Wyo. Stat. Ann. § 35-11-112.
[¶29] DEQ regulations also provide that any “interested person” may request a hearing before the EQC concerning “a decision to issue, modify, or terminate a permit.” WWQR&R, ch. 2, § 17. See also General Rules of Practice and Procedure of the Department of Environmental Quality, ch. 1, §§ 2-3. These regulations plainly express the agency’s interpretation that the Wyoming Environmental Quality Act allows WOC to seek EQC review of DEQ’s decision to issue the two general permits. As noted earlier, we generally defer to an agency’s interpretation of the statutes it is charged with executing. Qwest, ¶ 8, 130 P.3d at 511. Moreover, this Court has heard a number of cases over the years in which interested third parties received hearings before the EQC, and later sought judicial review of the EQC’s decisions. See, e.g., Sierra Club v. Wyoming Dep’t of Envtl. Quality, 2011 WY 42, 251 P.3d 310 (Wyo. 2011); Powder River Basin Res. Council v. Wyoming Envtl. Quality Council, 2010 WY 25, 226 P.3d 809 (Wyo. 2010); Powder River Basin Res. Council v. Wyoming Dep’t of Envtl. Quality, 869 P.2d 435 (Wyo. 1994).

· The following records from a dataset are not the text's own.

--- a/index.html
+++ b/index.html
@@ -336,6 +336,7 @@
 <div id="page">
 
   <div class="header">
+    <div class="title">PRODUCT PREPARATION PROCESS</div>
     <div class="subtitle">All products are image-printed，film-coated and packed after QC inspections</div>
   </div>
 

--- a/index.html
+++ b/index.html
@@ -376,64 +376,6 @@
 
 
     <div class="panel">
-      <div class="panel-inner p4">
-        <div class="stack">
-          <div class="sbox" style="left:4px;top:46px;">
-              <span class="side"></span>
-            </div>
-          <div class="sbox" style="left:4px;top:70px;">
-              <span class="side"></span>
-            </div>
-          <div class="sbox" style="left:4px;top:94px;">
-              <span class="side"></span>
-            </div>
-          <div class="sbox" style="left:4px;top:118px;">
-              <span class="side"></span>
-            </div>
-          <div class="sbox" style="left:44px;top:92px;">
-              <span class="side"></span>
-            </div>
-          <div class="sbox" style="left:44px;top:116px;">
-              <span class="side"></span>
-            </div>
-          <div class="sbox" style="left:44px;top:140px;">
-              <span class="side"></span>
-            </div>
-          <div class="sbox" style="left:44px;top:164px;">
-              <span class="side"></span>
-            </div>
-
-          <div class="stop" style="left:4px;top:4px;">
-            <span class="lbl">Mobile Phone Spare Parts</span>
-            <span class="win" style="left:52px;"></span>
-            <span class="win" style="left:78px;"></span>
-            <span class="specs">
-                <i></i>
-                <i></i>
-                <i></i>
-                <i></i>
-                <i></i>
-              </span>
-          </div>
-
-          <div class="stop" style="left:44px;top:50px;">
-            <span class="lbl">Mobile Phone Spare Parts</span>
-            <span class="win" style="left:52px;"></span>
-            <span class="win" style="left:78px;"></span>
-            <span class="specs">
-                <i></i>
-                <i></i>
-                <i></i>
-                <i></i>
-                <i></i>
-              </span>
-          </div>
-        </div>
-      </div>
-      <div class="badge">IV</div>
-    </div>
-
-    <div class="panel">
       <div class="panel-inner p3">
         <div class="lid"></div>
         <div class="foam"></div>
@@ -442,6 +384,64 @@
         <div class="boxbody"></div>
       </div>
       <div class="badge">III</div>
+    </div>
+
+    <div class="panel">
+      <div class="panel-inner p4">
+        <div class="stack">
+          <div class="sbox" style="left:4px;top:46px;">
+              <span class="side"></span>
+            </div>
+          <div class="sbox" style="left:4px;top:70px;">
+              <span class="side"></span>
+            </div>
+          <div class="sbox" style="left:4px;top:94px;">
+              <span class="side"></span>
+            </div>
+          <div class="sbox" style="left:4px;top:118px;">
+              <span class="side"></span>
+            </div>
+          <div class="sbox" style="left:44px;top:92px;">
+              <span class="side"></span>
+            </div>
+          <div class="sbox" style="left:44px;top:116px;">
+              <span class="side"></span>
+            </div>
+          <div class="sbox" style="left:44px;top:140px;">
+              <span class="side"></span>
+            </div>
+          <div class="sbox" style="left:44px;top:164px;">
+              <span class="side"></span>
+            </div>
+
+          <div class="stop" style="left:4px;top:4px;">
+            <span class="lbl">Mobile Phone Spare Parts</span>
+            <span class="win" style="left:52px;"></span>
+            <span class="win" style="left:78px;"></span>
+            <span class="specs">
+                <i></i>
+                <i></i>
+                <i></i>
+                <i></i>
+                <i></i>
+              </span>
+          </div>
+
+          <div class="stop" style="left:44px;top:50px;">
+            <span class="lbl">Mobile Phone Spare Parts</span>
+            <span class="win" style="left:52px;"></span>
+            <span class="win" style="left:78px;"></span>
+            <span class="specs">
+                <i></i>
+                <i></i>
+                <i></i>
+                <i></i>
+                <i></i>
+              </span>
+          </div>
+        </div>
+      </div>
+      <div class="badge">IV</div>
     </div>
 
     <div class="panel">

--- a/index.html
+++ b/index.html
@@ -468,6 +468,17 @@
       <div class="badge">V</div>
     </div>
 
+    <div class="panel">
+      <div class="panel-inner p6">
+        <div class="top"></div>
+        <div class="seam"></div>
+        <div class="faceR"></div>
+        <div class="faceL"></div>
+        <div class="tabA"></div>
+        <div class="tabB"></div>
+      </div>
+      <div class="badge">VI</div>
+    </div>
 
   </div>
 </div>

[¶30] The Wyoming Environmental Quality Act may be silent about the right of an interested third party to seek EQC review of DEQ decisions, but that silence should not be read to preclude EQC review. To the contrary, the opinion in Holding’s Little America indicates that statutory silence raises a presumption that EQC review is not precluded. DEQ’s regulations are consistent with this interpretation of the statute, and we will defer to that interpretation. We affirm the district court’s decision on this issue.
[¶31] We reverse the district court ruling that the DEQ is required to promulgate general permits as administrative rules, because we agree with the EQC’s decision that the two general permits in question were issued following appropriate procedures. We affirm the district court’s ruling that WOC was entitled to EQC review of the DEQ’s decision to issue these general permits.